EXERCISE MATERIAL

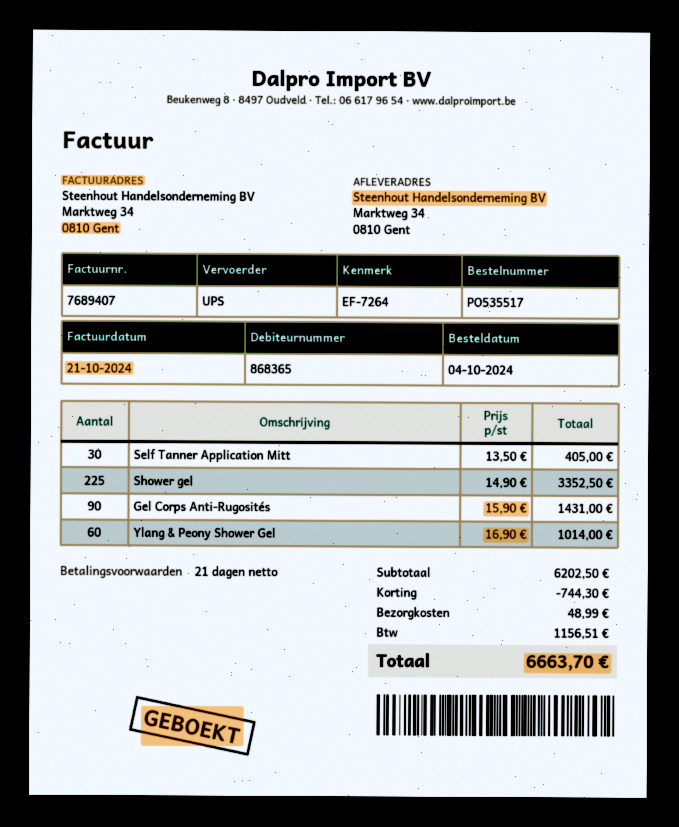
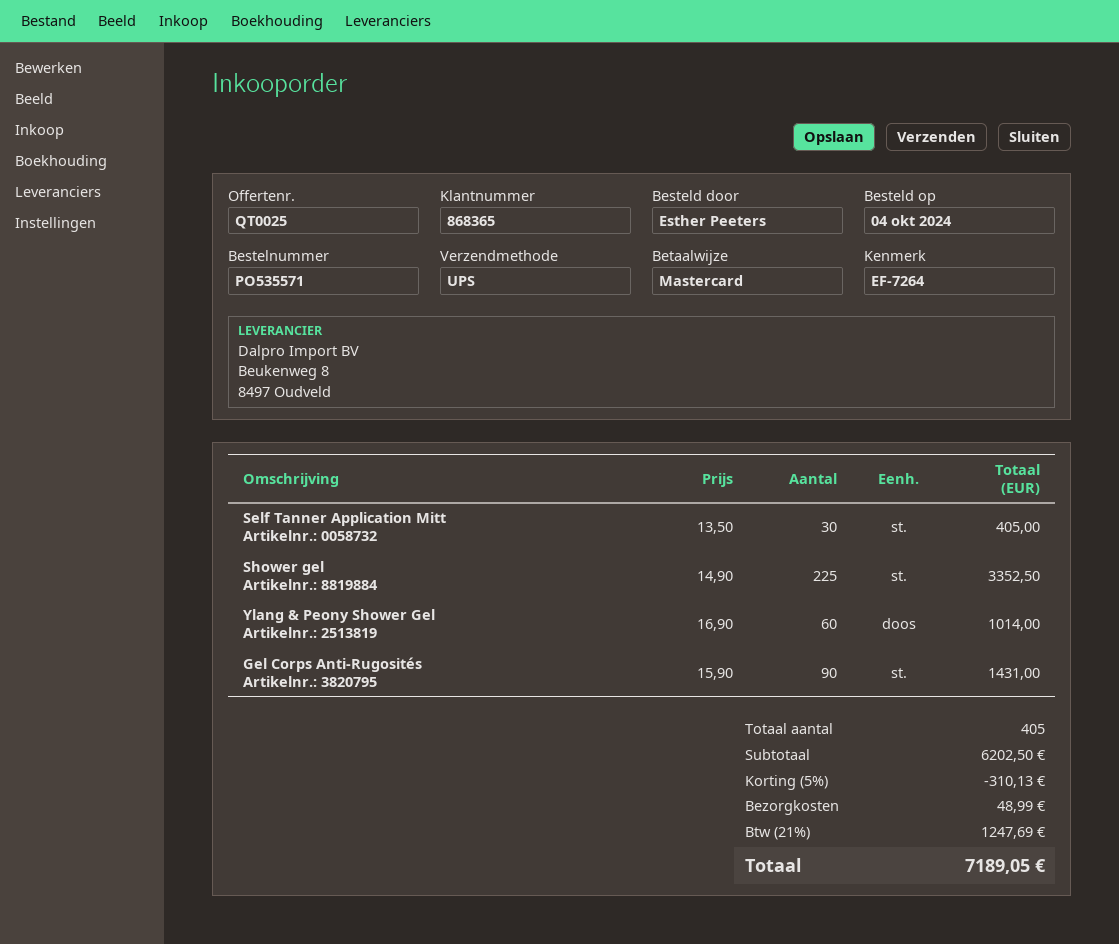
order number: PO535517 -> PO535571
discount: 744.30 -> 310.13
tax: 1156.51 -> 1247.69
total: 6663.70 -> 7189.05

* * *

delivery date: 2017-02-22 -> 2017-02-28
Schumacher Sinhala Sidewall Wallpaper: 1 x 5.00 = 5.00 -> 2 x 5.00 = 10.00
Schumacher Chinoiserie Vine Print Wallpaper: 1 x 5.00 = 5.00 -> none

==

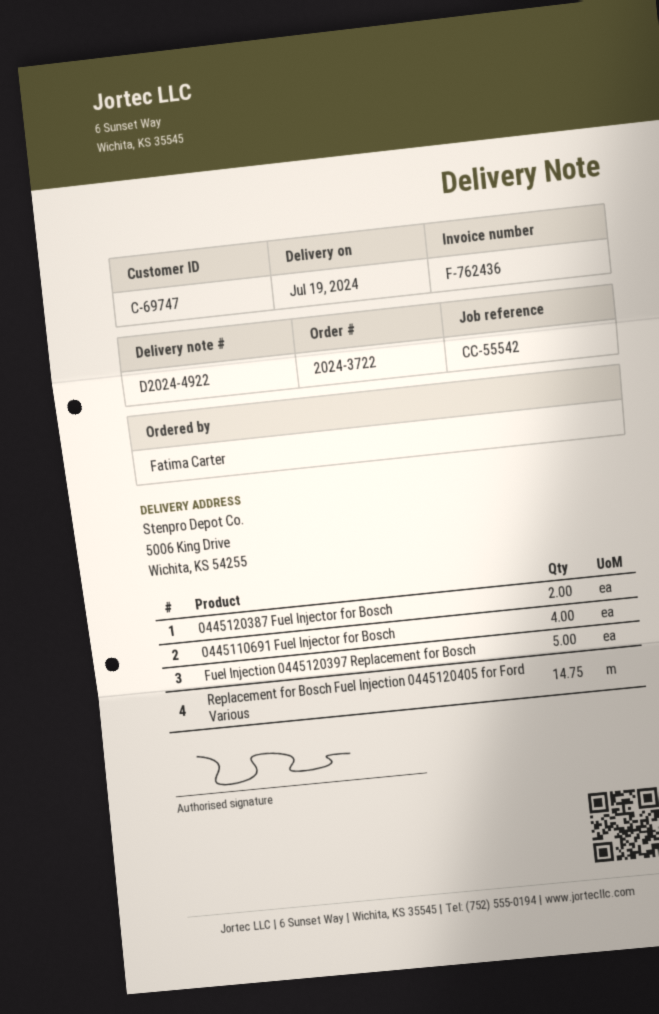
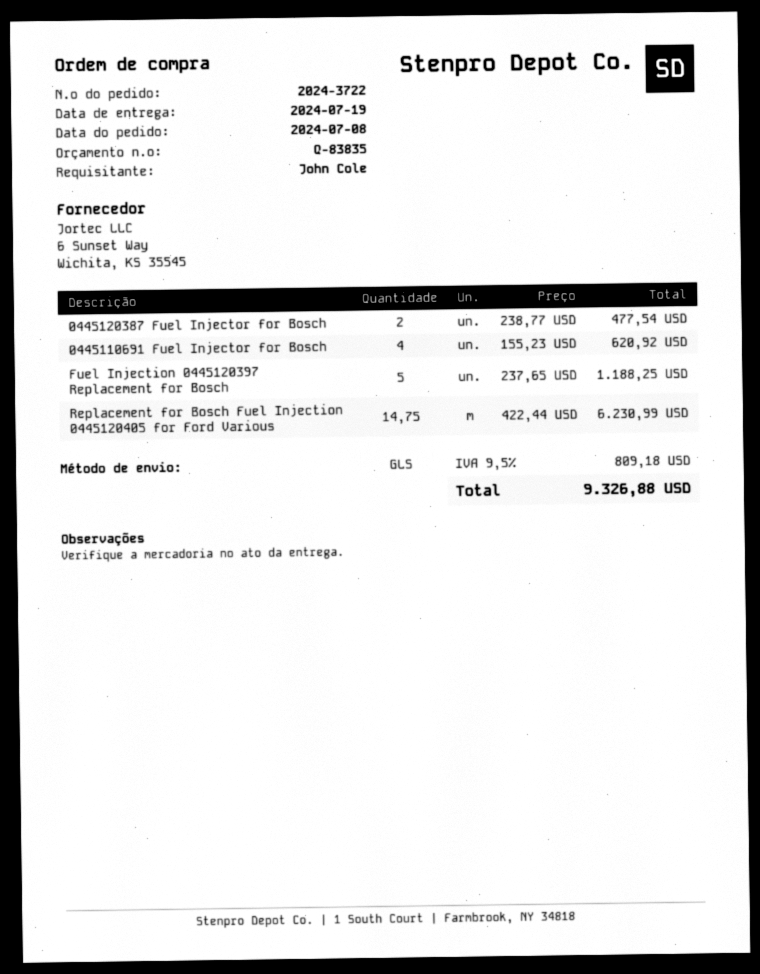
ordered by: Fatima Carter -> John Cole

EXERCISE INSTRUCTIONS
Scan the listing above for the line that has "order number: PO535517 -> PO535571", then copy exactly from that line through the line that has "total: 6663.70 -> 7189.05".

EXERCISE SOLUTION
order number: PO535517 -> PO535571
discount: 744.30 -> 310.13
tax: 1156.51 -> 1247.69
total: 6663.70 -> 7189.05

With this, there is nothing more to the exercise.